A partir de ce moment, l’opération de recherche est déclenchée et une récompense est mise en jeu pour la personne qui retrouvera cette arme. […]

Le haut commandement, informé, débarque à Kolongo pour se rendre à l’évidence. Rien à faire, notre soldat devenu lucide et juste, depuis cette perte est immédiatement embarqué et mis au frais en attendant le reste de la procédure.

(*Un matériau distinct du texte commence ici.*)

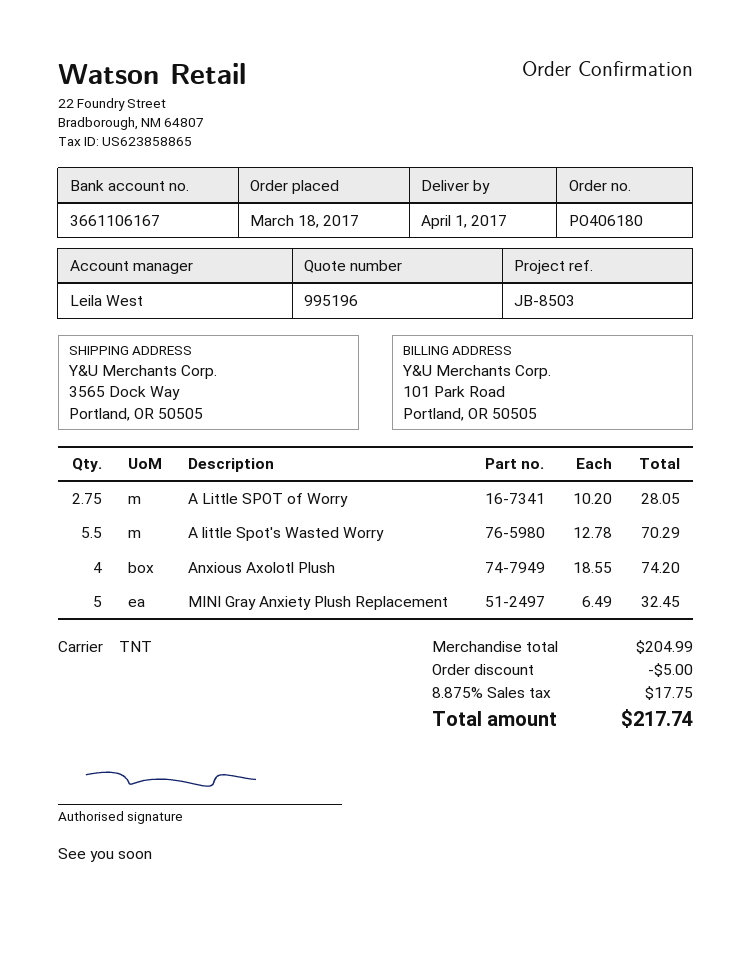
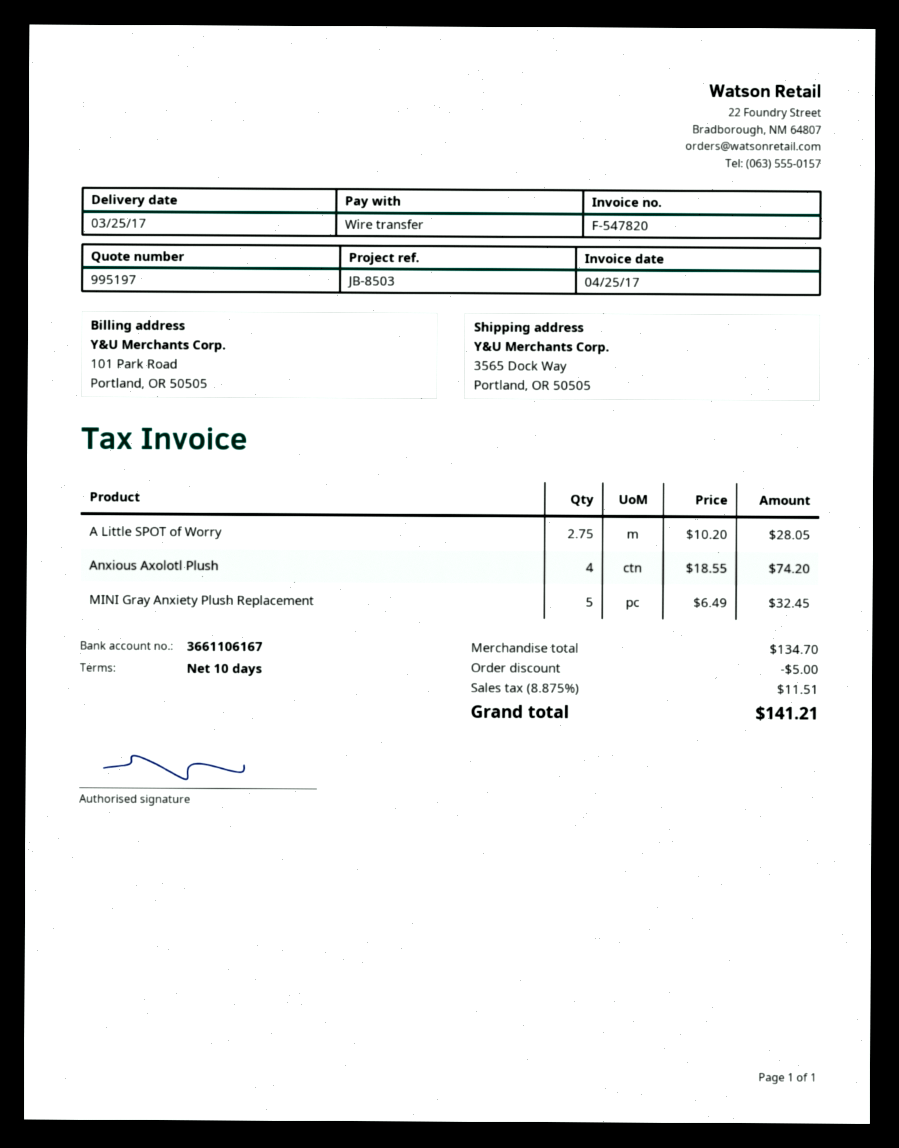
quote number: 995196 -> 995197
delivery date: 2017-04-01 -> 2017-03-25
A little Spot's Wasted Worry: 5.5 x 12.78 = 70.29 -> none
subtotal: 204.99 -> 134.70
tax: 8.875% = 17.75 -> 8.875% = 11.51
total: 217.74 -> 141.21

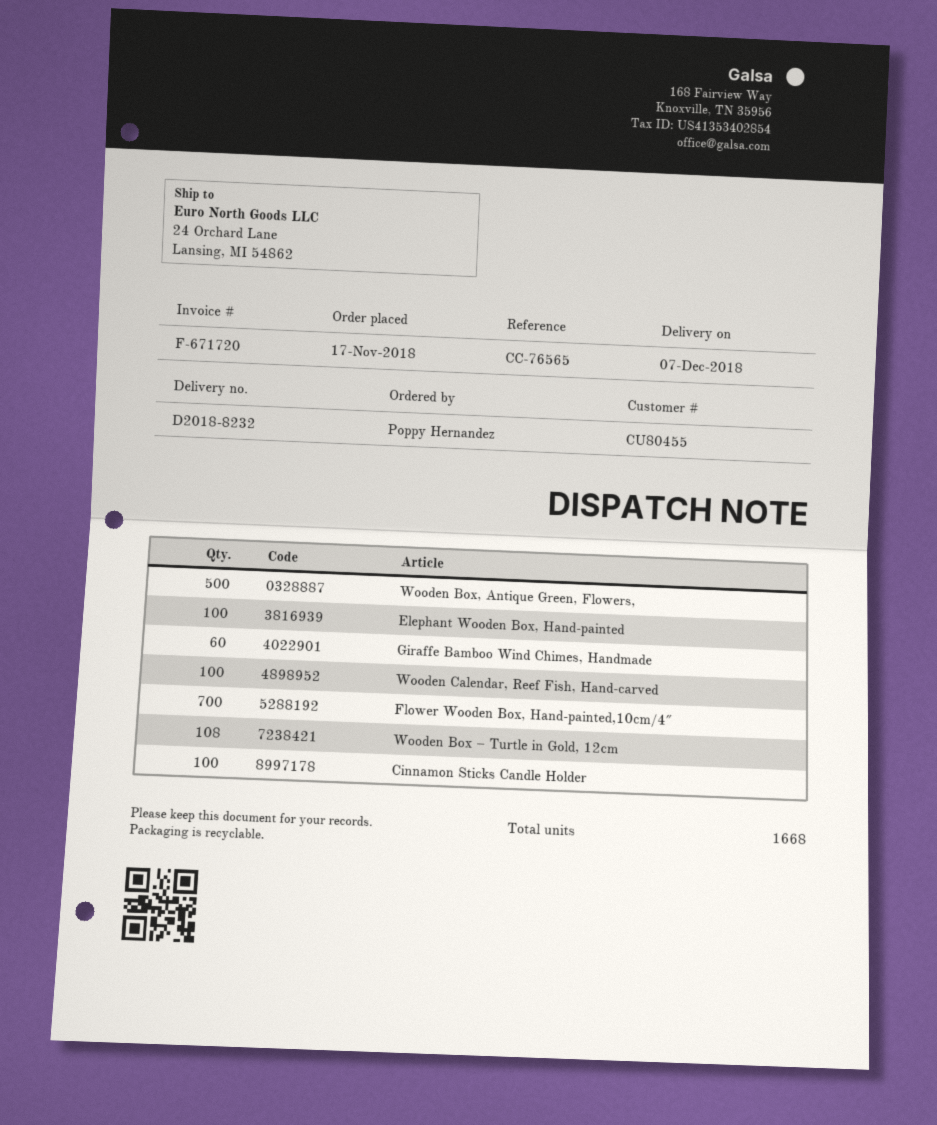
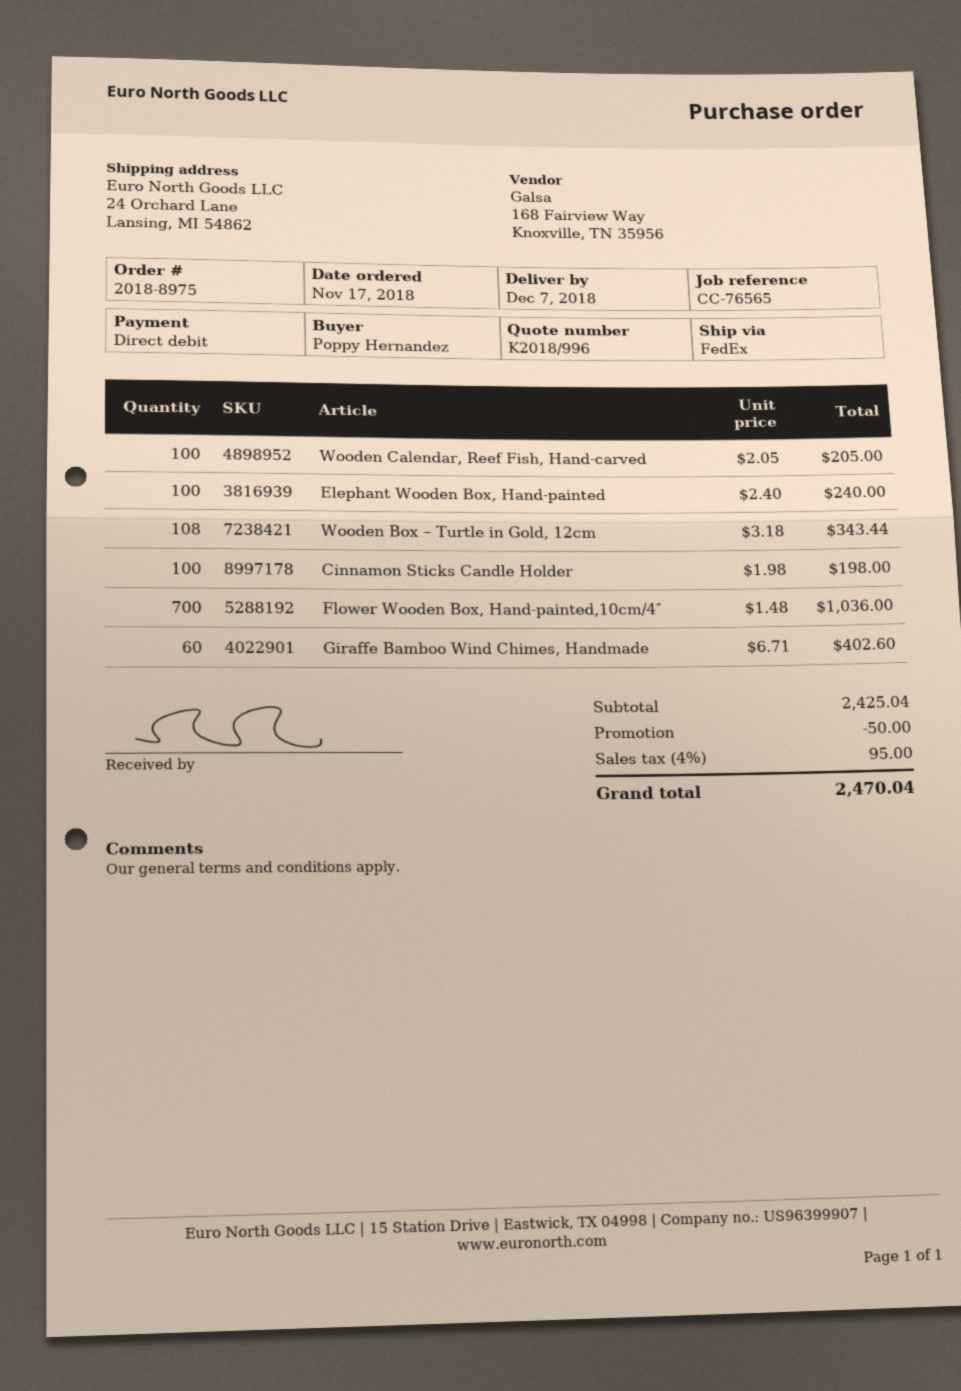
Wooden Box, Antique Green, Flowers,: 500 -> none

J.C.Z – Le citoyen N°3399 du 17 juin 2010

 

 

"La presse se déchaîne en ce moment, les journalistes (enfin si journalistes centrafricains il n'y a jamais eu) multiplient les articles. Les journaux sont remplis de faits divers de toutes sortes. Presque pas d'articles pertinents, un style proche de la discussion de comptoir (sans parler des coquilles et des fautes d'orthographes, dans un article mon supérieur est devenu Didier Deschamps (le prénom n'est évidemment pas le sien). Les articles sont nombreux à taper sur l'étranger, quel qu'il soit. On peut le lire à toutes les sauces et cela surgit au milieu de rien, c'est un défouloir résultant d'une victimisation à outrance, c'est toujours de la faute de l'autre. Pourtant la presse a une certaine liberté de ton ici, c'est dommage qu'elle n'en profite pas. J'ai lu un article retraçant l'historique de la coupe du monde de football, le dactylo n'a même pas été capable de recopier de manière juste l'article wikipédia".